Task: Every line below is to be copied exactly, with the pictures left out.
*** Opening of Input data ***
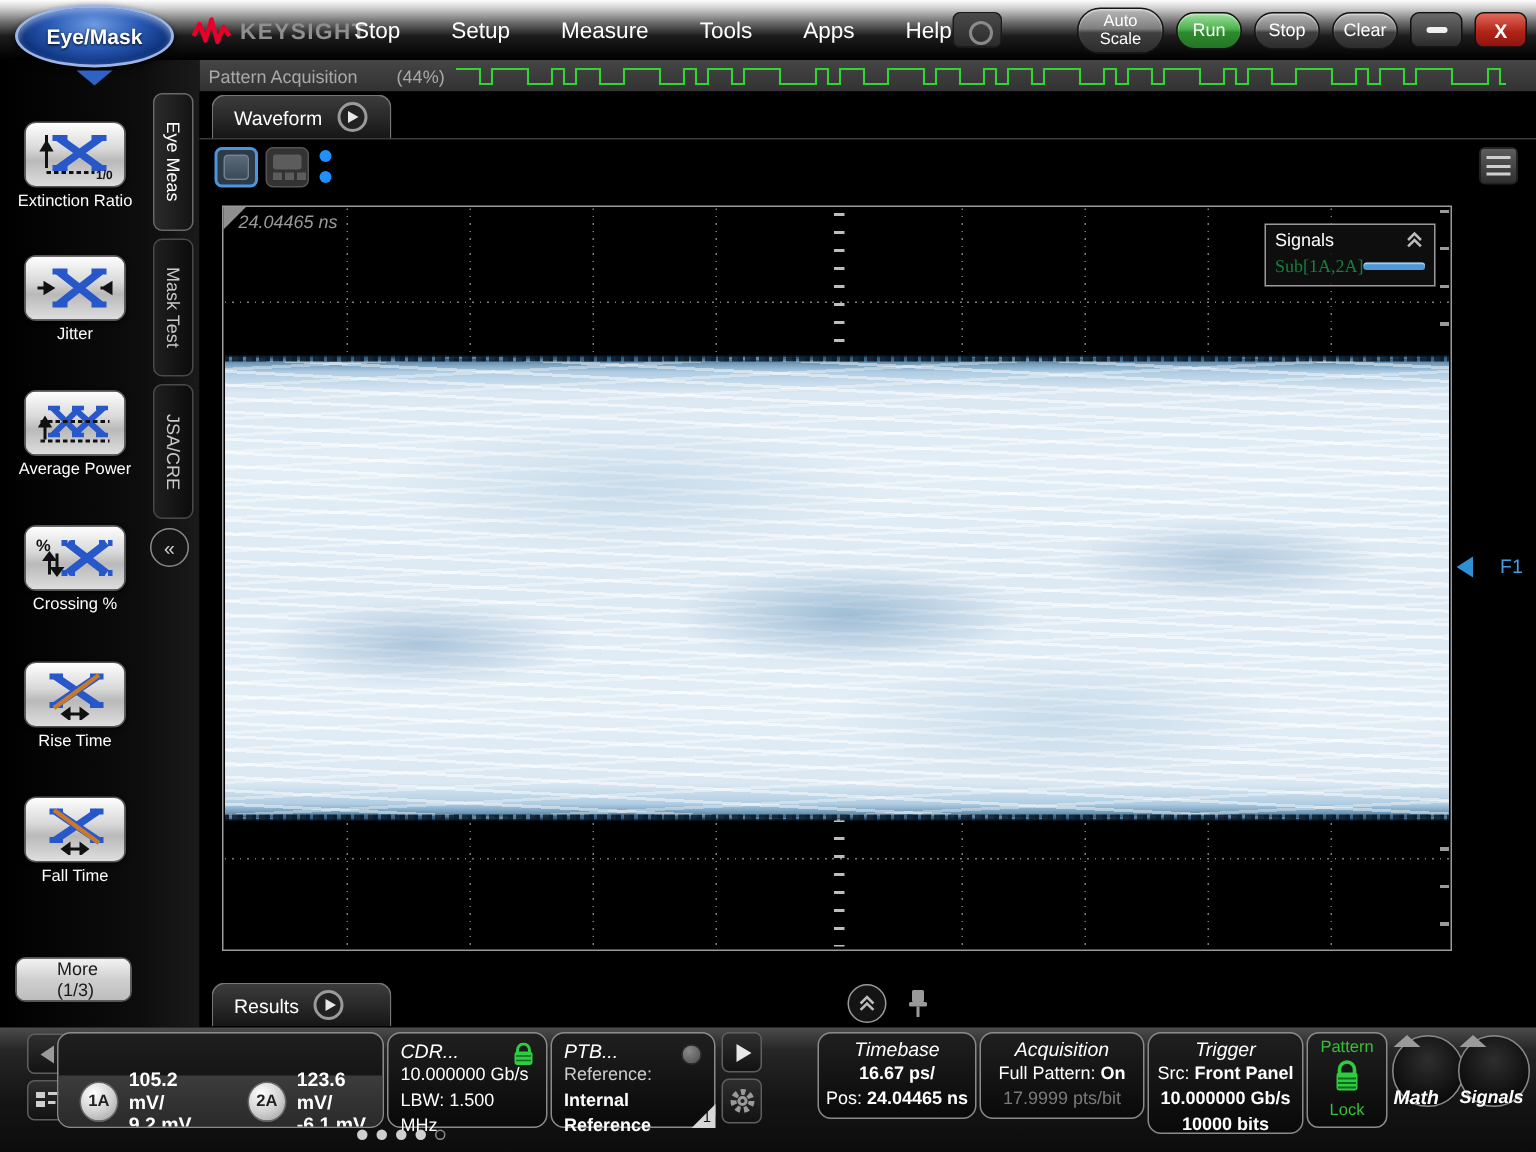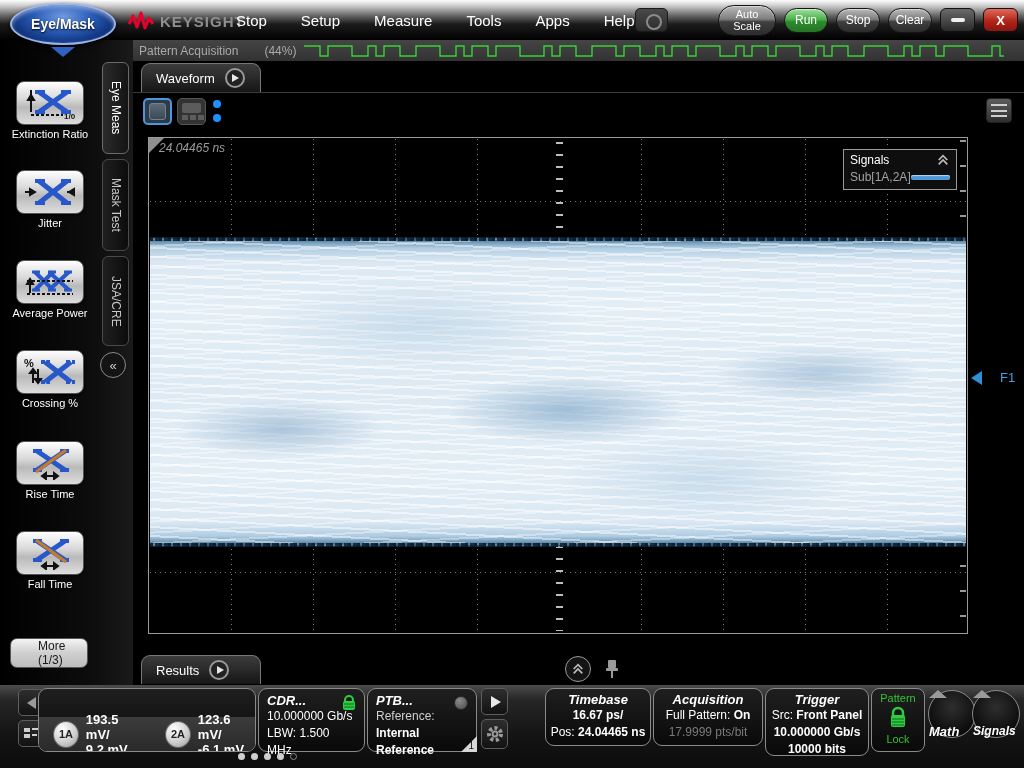--- a/index.html
+++ b/index.html
@@ -130,7 +130,7 @@
   .legend-head { display:flex; align-items:center; justify-content:space-between; }
   .legend-title { color:#fff; font-size:12px; }
   .legend-row { display:flex; align-items:center; justify-content:space-between; margin-top:3px; }
-  .legend-entry { color:#a3a3a3; font-size:12px; }
+  .legend-entry { color:#15803d; font-size:12px;font-family:Liberation Serif, serif; }
   .legend-swatch { width:42px; height:5px; border-radius:2px;
     box-shadow:inset 0 1px 1px rgba(255,255,255,.6); }
 

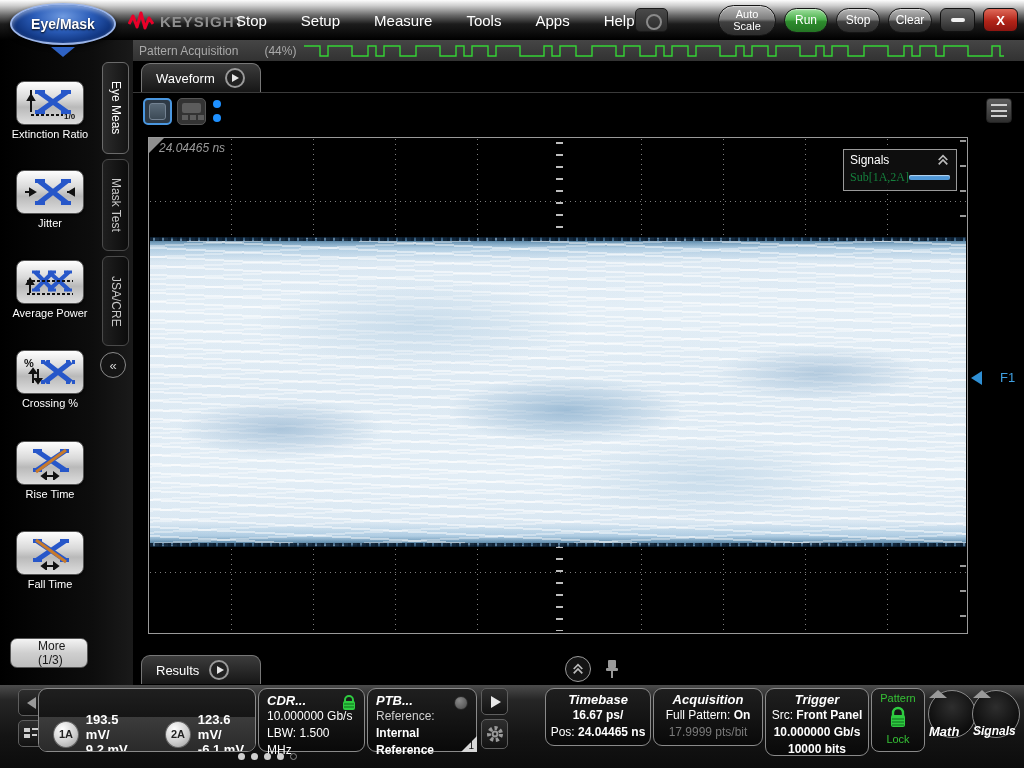--- a/index.html
+++ b/index.html
@@ -161,7 +161,7 @@
     color:#222; font-size:11px; font-weight:bold; display:flex; align-items:center; justify-content:center;
     border:1px solid #666; }
   .chan-vals { font-size:13px; font-weight:bold; line-height:15px; margin-left:7px; }
-  .title-it { font-size:13px; font-weight:bold; font-style:italic; }
+  .title-it { font-size:13px; font-weight:normal; font-style:italic; }
   .cdr-panel { left:258px; top:3px; width:107px; height:64px; padding:4px 8px; }
   .ptb-panel { left:367px; top:3px; width:110px; height:64px; padding:4px 8px; }
   .lock-ico { position:absolute; right:7px; top:6px; }

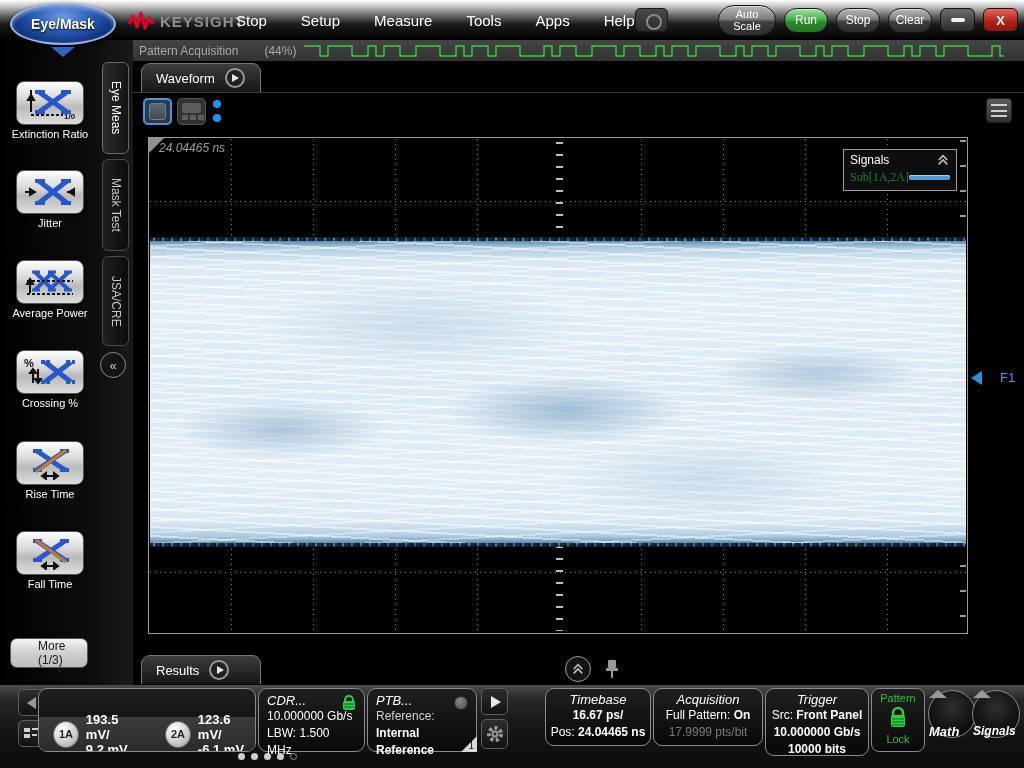--- a/index.html
+++ b/index.html
@@ -435,7 +435,7 @@
       <div class="chan-row">
         <span class="chan-circle" style="margin-left:14px">1A</span>
         <span class="chan-vals">
-          <span>193.5 mV/</span><br>
+          <span>105.2 mV/</span><br>
           <span>9.2 mV</span>
         </span>
         <span class="chan-circle" style="margin-left:22px">2A</span>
*** Close of Input data ***
Written response:
--- a/index.html
+++ b/index.html
@@ -130,7 +130,7 @@
   .legend-head { display:flex; align-items:center; justify-content:space-between; }
   .legend-title { color:#fff; font-size:12px; }
   .legend-row { display:flex; align-items:center; justify-content:space-between; margin-top:3px; }
-  .legend-entry { color:#a3a3a3; font-size:12px; }
+  .legend-entry { color:#15803d; font-size:12px;font-family:Liberation Serif, serif; }
   .legend-swatch { width:42px; height:5px; border-radius:2px;
     box-shadow:inset 0 1px 1px rgba(255,255,255,.6); }
 

--- a/index.html
+++ b/index.html
@@ -161,7 +161,7 @@
     color:#222; font-size:11px; font-weight:bold; display:flex; align-items:center; justify-content:center;
     border:1px solid #666; }
   .chan-vals { font-size:13px; font-weight:bold; line-height:15px; margin-left:7px; }
-  .title-it { font-size:13px; font-weight:bold; font-style:italic; }
+  .title-it { font-size:13px; font-weight:normal; font-style:italic; }
   .cdr-panel { left:258px; top:3px; width:107px; height:64px; padding:4px 8px; }
   .ptb-panel { left:367px; top:3px; width:110px; height:64px; padding:4px 8px; }
   .lock-ico { position:absolute; right:7px; top:6px; }

--- a/index.html
+++ b/index.html
@@ -435,7 +435,7 @@
       <div class="chan-row">
         <span class="chan-circle" style="margin-left:14px">1A</span>
         <span class="chan-vals">
-          <span>193.5 mV/</span><br>
+          <span>105.2 mV/</span><br>
           <span>9.2 mV</span>
         </span>
         <span class="chan-circle" style="margin-left:22px">2A</span>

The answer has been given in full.